Small groups will ensure that you learn a variety of techniques and receive the one on one attention needed from kaz. Your pieces will then be Glaze fired and you can come back on December 16thto collect them ( or postage can be arranged directly to you). The workshop will be based at The Nook Gallery in Mornington and includes all materials, firing and tuition by Kaz
We encouraged to bring items or images that inspire you or that you would like to incorporate into your final piece, don't panic!....we will send you lots of ideas to help you with this! Maybe you already have a project in mind that you would like some expert guidance through? Places are limited for this workshop and your place is guaranteed once full payment has been made.

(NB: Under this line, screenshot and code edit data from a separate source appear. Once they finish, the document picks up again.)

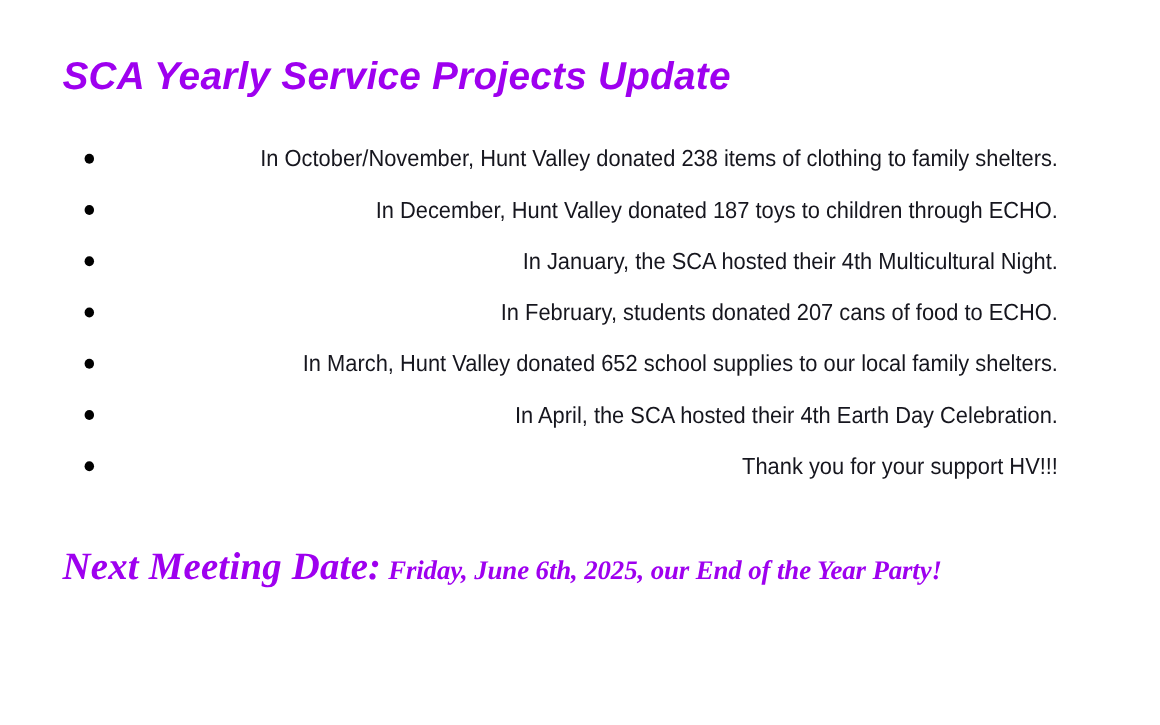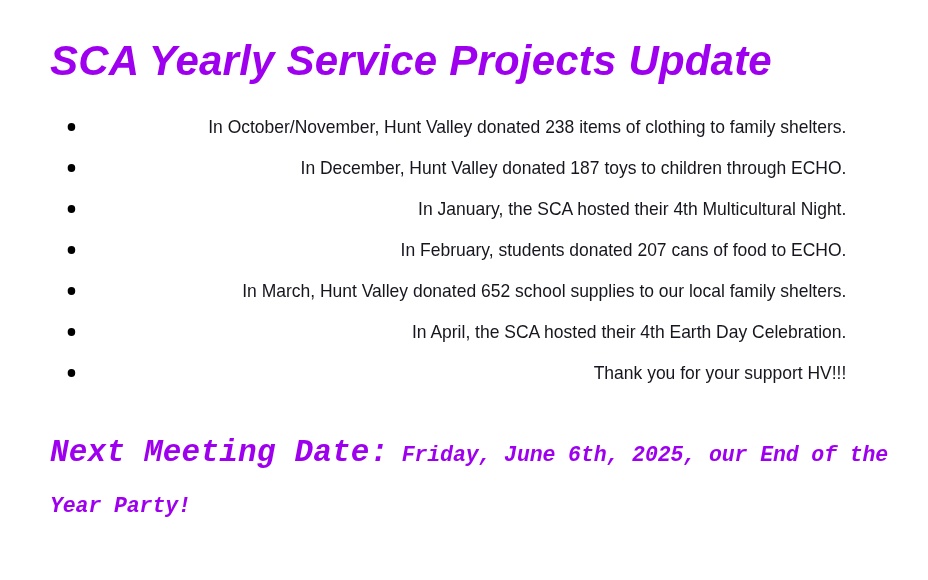--- a/index.html
+++ b/index.html
@@ -20,21 +20,21 @@
 
   
   .slide-title {
     position: absolute;
     left: 50px;
     top: 42px;
     width: 840px;
     font-family: "Liberation Sans", sans-serif;
     font-weight: bold;
     font-style: italic;
-    font-size: 42px;
+    font-size: 31px;
     line-height: 38px;
     letter-spacing: 0.2px;
     color: #9e00ef;
     white-space: nowrap;
   }
 
   
   .bullet-list {
     position: absolute;
     left: 62px;
@@ -70,21 +70,21 @@
     display: inline-block;
   }
 
   
   .next-meeting {
     position: absolute;
     left: 50px;
     top: 428px;
     width: 850px;
     color: #9e00ef;
-    font-family: Liberation Mono, monospace;
+    font-family: Liberation Serif, serif;
     font-weight: bold;
     font-style: italic;
     font-size: 22px;
     line-height: 50px;
     text-align: left;
   }
   .next-meeting-label {
     font-size: 31px;
     letter-spacing: 0.2px;
   }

Due to the small class size we do not offer refunds for non attendance. Once booked you will receive a confirmation e-mail along with a list of ideas to help you make the most of your workshop.
No previous experience necessary suitable for all levels.
We hope to see you soon!
Mornington Peninsula artist, Karen Morton is the maker behind ‘Kaz’. This Master of Fine Art graduate in painting and ceramics uses traditional techniques to create both functional and non-functional pieces. Inspired by the simplicity of everyday objects Karen invites us to take a closer look… Unexpected symbols, nostalgic linen and wallpaper patterns feature in her ceramics. In her work she seeks to explore and encapsulate the bewilderment of an undiscovered object or surface.
Karen likens the process of working in porcelain and resin to spending time with close friends, each material has its own personality. Porcelain is such a modest material to work with and the process is quiet organic whilst resin is more controlled. Both processes share a common thread whether opening a kiln door or de-moulding a bangle there is always that element of surprise in seeing the piece for the first time.